Di mata Ong, Gus Dur sangat berarti, pertemuaannya diingat-ingat sebagai momentum penting. Dalam sebuah catatan Bandung Mawardi, Ong yang gemar menggelar pesta-pesta, pernah mengundang Gus Dur dalam sebuah jamuan makan. Dua orang ini cocok bukan saja karena sama-sama intelektual, sama-sama asal Jawa Timur, tetapi juga sama-sama doyan makan enak. Dan hampir dipastikan, keduanya sama-sama abai dengan kolesterol. Perbedaan yang mencolok antara keduanya, antara lain, agama. Namun, itu tidak memisahkan pergaulan Ong dan Gus Dur. Bahkan, keduanya menjalin pertemanan yang hangat.
“Jangan khawatir. Semua makanan yang ada di atas meja ini ditanggung halal. Jangan takut. Ayo, silakan coba,” Ong mempersilakan tamunya, Gus Dur muda, menyantap makanan.
Ong lantas memberi alasan mengapa tidak menyajikan menu babi, “Demi kiai, demi menghormati Cak Dur yang punya pengikut lima juta orang. Bayangkan jika lima juta orang itu memusuhi saya.” Bandung Mawardi mengutipnya dari majalah Hai tahun 1985.
Ong cukup mengerti tradisi kesantrian Gus Dur karena dia lahir di Surabaya, yang tentu dikeliling masyarakat santri. Dan tentu, sebagai sejarawan, ia memahami nuansa keislaman atau kesantrian Gus Dur sebagai orang NU. Tentu saja ini juga tentang Ong yang menulis sejarah Madiun berjudul ”The Residency of Madiun; Priyayi and Pesantren in the Nineteenth Century” untuk memperoleh gelar Ph.D di Universitas Yale Amerika tahun 1975. Ong mengerti Madiun, termasuk tragedi 1948, yang banyak memakan korban kaum santri.

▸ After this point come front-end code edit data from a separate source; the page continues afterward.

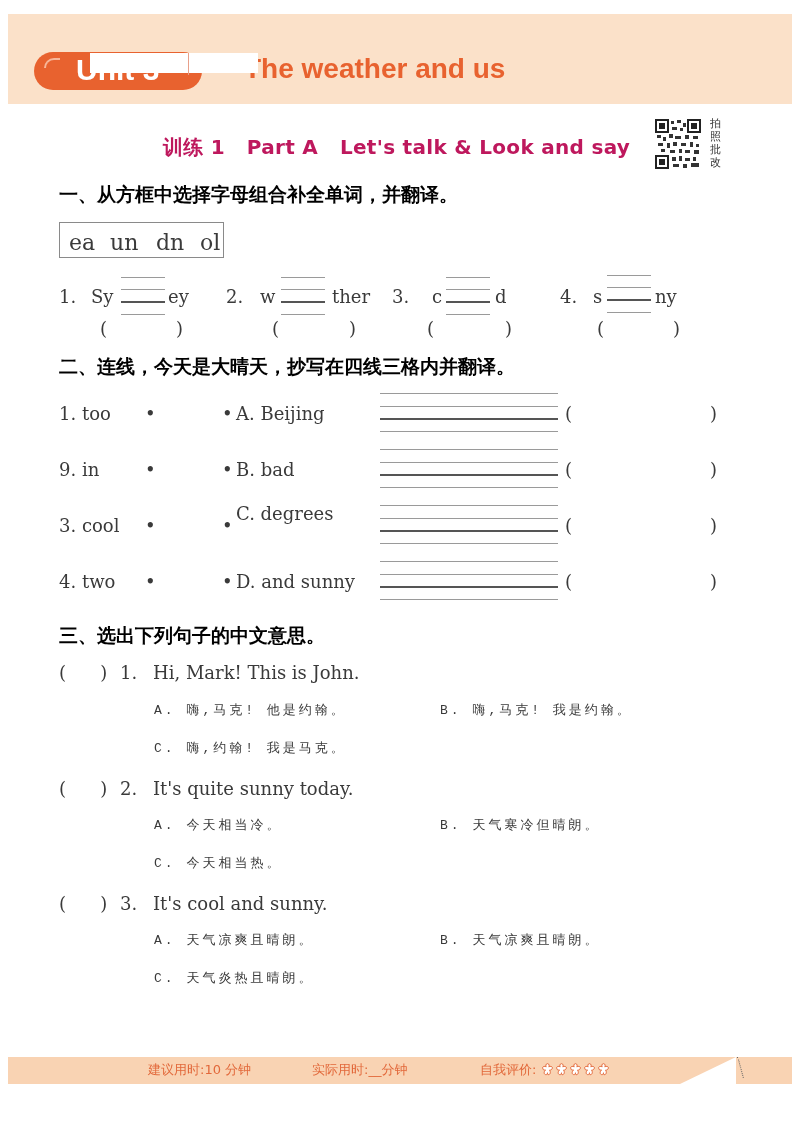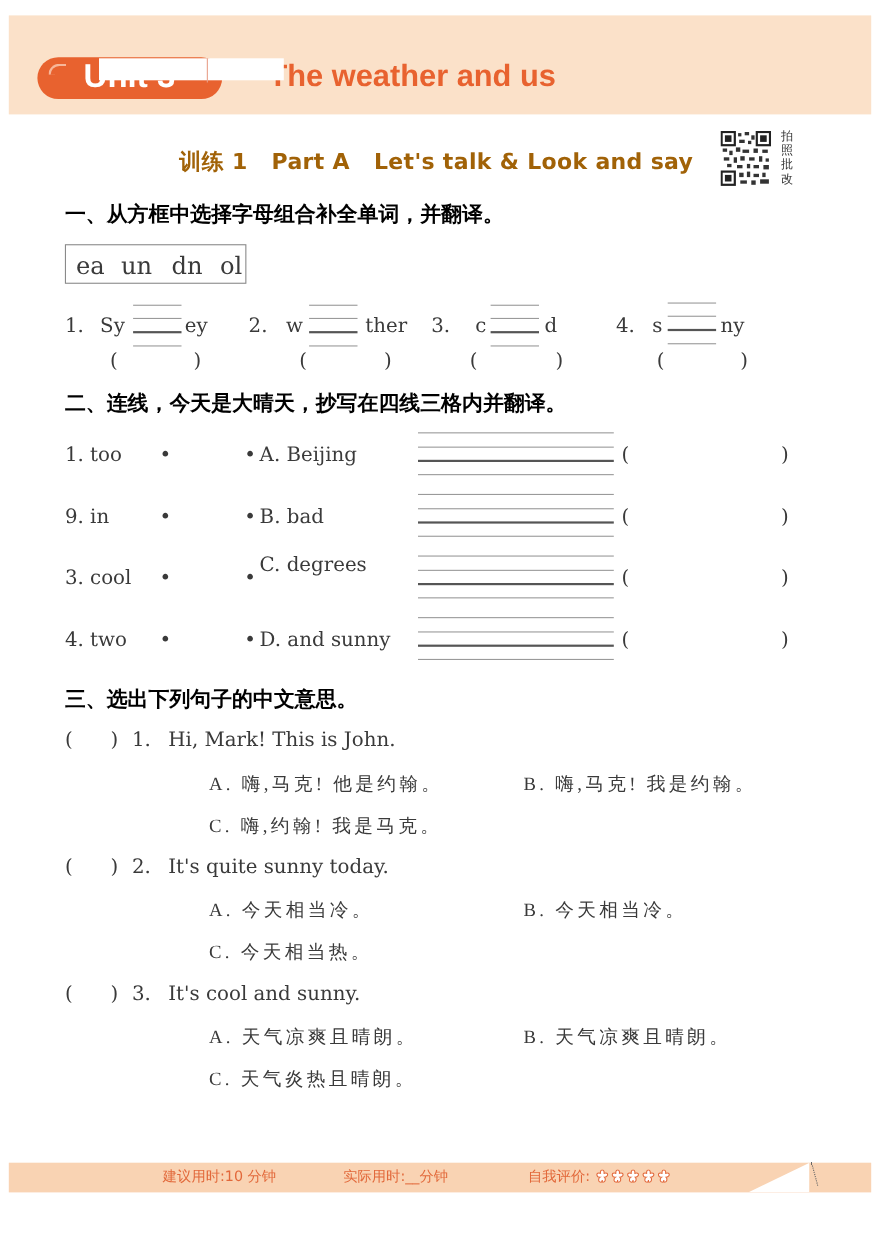"训练 1 Part A Let's" .lesson-title { color: #a16207 -> #be185d }
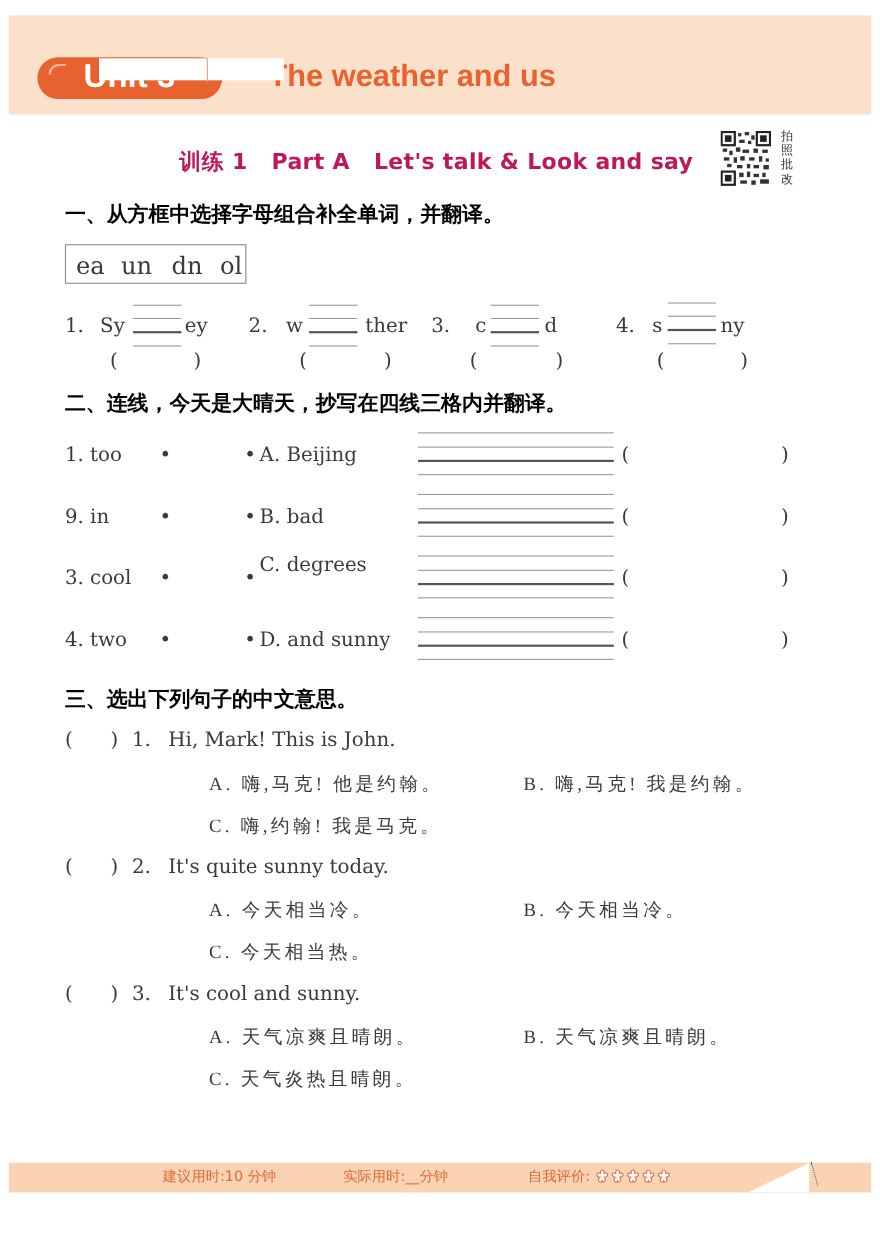"A. 嗨,马克! 他是约翰。" .cn { font-family: Liberation Serif, serif -> Liberation Mono, monospace; font-size: 17px -> 13px; margin-left: 36px -> none }
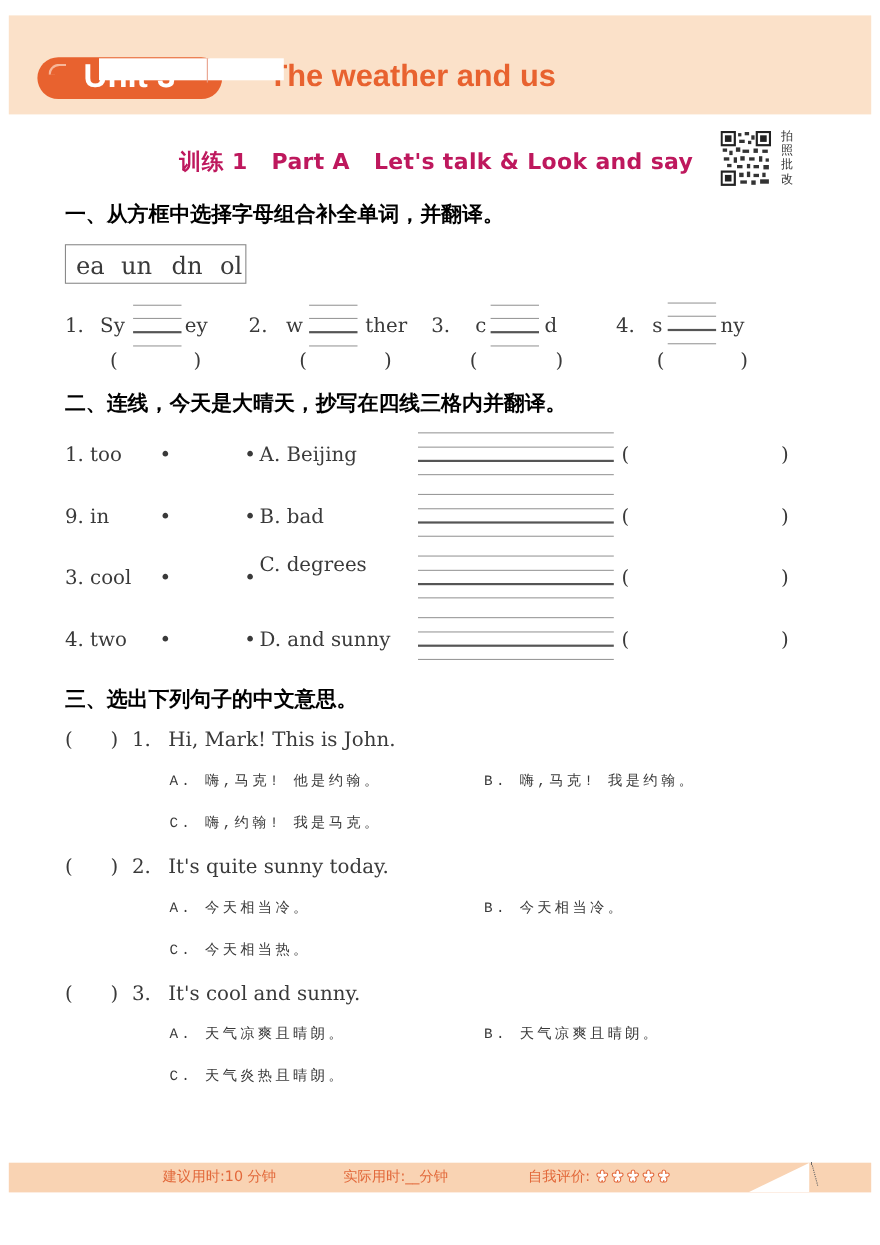"B. 今天相当冷。" div.abs { text: 今天相当冷 -> 天气寒冷但晴朗 }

Ong sangat paham ini. Dalam sebuah riwayat, Ong pernah kikuk kepada Gus Dur tentang sikapnya pada tragedi 1965 dan NU di dalamnya. Namun, Gus Dur tidak merasa keberatan dengan pendapat Ong tentang itu. “Tidak ada masalah saya dengan pendapat Pak Ong, tetapi juga harus jujur tentang Madiun 48,” kata Gus Dur.
Tahun 1985, Gus Dur baru saja terpilih menjadi Ketua Umum PBNU di Muktamar NU Situbondo, Jawa Timur. Ong mengatakan, waktu itu, Gus Dur sudah memiliki 5 juta pengikut. Pasti saja angka itu bukan angka akuntan, tetapi angka sosial, betapa banyaknya pengikut Gus Dur yang pada tahun itu baru berumur 45 tahun.
Selain menulis Onghokham, David Reeve juga menulis “Golkar, Sejarah yang Hilang” dan Angkot dan Bus Minangkabau. Sempat kehilangan motivasi menulis, karena Ong tutup usia pada 30 Agustus 2007, karya Reeve ini sepertinya sedikit kari biografi tentang ilmuwan Indonesia, juga menjadi salah satu buku biografi yang paling menarik. Ong ditulis sangat manusiawi, termasuk pertemanannya dengan Gus Dur.